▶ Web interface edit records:
╔══

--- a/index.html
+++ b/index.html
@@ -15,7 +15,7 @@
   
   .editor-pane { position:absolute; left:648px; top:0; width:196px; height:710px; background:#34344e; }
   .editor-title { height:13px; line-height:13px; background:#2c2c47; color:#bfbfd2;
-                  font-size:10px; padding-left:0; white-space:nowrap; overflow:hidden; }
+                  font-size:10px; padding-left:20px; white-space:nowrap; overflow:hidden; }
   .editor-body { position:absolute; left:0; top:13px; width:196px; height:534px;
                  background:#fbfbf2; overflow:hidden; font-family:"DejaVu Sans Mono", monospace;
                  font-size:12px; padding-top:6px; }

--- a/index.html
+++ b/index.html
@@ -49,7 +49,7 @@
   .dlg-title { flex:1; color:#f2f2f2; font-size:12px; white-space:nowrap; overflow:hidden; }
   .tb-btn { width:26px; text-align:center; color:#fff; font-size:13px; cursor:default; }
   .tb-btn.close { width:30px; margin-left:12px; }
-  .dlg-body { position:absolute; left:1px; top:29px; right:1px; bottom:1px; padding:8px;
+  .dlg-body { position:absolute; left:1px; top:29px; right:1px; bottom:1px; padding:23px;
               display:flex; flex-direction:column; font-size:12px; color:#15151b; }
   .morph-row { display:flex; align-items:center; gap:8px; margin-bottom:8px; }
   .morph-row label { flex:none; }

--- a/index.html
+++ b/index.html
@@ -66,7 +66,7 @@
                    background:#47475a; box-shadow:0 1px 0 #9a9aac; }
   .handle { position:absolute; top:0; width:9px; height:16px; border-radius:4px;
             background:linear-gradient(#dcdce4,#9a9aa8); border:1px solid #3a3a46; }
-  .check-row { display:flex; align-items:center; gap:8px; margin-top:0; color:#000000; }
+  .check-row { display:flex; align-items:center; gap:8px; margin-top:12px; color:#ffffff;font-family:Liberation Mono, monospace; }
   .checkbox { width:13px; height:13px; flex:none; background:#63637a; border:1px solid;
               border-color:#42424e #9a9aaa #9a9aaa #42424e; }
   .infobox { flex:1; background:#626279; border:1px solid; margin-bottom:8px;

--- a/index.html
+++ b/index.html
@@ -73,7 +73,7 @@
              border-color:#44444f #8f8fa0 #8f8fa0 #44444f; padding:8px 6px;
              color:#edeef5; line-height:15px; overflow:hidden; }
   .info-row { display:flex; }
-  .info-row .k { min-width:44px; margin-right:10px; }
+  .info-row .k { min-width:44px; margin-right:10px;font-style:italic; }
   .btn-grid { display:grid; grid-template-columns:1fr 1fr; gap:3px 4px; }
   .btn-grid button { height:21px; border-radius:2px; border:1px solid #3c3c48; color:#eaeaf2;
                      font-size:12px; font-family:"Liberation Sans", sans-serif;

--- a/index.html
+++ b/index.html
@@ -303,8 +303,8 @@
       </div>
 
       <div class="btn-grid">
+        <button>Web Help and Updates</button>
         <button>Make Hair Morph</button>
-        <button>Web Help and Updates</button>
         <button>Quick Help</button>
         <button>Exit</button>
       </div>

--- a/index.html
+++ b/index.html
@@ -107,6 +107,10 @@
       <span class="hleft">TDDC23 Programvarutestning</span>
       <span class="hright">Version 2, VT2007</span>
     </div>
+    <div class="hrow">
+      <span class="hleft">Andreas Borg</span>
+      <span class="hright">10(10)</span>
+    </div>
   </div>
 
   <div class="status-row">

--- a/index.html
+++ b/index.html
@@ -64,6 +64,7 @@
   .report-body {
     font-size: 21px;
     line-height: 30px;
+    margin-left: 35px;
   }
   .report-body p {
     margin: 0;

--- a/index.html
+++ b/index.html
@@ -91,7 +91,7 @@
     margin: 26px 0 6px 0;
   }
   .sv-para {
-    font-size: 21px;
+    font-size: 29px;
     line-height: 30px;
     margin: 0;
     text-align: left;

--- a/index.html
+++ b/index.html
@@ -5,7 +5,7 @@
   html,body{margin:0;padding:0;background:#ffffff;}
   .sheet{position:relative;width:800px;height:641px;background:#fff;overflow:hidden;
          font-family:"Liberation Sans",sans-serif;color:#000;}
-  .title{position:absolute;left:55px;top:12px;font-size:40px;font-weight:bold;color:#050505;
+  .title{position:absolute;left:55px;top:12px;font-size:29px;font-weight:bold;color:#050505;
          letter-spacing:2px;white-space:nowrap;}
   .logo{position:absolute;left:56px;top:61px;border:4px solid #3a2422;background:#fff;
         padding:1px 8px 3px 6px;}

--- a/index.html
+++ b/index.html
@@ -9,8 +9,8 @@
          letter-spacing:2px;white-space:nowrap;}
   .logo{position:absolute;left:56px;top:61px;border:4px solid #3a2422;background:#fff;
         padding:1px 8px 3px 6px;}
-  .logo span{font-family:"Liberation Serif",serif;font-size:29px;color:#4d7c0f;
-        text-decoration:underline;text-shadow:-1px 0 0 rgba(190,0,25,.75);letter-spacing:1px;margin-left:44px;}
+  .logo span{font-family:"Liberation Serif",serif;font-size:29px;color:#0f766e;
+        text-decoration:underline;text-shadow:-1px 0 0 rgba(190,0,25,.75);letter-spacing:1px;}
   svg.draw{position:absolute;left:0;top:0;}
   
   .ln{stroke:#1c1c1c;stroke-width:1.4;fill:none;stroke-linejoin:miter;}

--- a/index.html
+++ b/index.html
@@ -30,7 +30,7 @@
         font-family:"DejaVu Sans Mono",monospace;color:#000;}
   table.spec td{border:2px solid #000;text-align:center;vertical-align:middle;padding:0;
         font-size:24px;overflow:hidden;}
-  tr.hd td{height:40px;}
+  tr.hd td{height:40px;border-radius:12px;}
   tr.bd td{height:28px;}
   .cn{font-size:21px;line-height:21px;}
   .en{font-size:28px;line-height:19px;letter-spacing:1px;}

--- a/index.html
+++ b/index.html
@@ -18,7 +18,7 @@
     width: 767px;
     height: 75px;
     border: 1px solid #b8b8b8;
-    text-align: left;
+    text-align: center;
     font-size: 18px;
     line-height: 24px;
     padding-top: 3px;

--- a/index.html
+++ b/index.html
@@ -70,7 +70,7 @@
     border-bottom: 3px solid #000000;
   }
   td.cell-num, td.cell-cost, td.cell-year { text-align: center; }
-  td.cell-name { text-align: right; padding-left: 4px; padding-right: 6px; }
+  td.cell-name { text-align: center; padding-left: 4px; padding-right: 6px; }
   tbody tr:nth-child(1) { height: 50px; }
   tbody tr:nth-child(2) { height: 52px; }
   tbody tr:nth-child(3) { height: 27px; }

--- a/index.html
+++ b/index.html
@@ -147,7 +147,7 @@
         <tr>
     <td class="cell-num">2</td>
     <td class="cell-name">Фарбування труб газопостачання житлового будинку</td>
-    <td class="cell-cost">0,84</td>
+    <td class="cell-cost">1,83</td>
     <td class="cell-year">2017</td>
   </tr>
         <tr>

╚══

▶ Work to complete: The response must consist solely of the lines from the first line of the entries through the line containing "line-height:13px; background:#2c2c47; color:#bfbfd2;", repeated exactly.

▶ Expected answer:
--- a/index.html
+++ b/index.html
@@ -15,7 +15,7 @@
   
   .editor-pane { position:absolute; left:648px; top:0; width:196px; height:710px; background:#34344e; }
   .editor-title { height:13px; line-height:13px; background:#2c2c47; color:#bfbfd2;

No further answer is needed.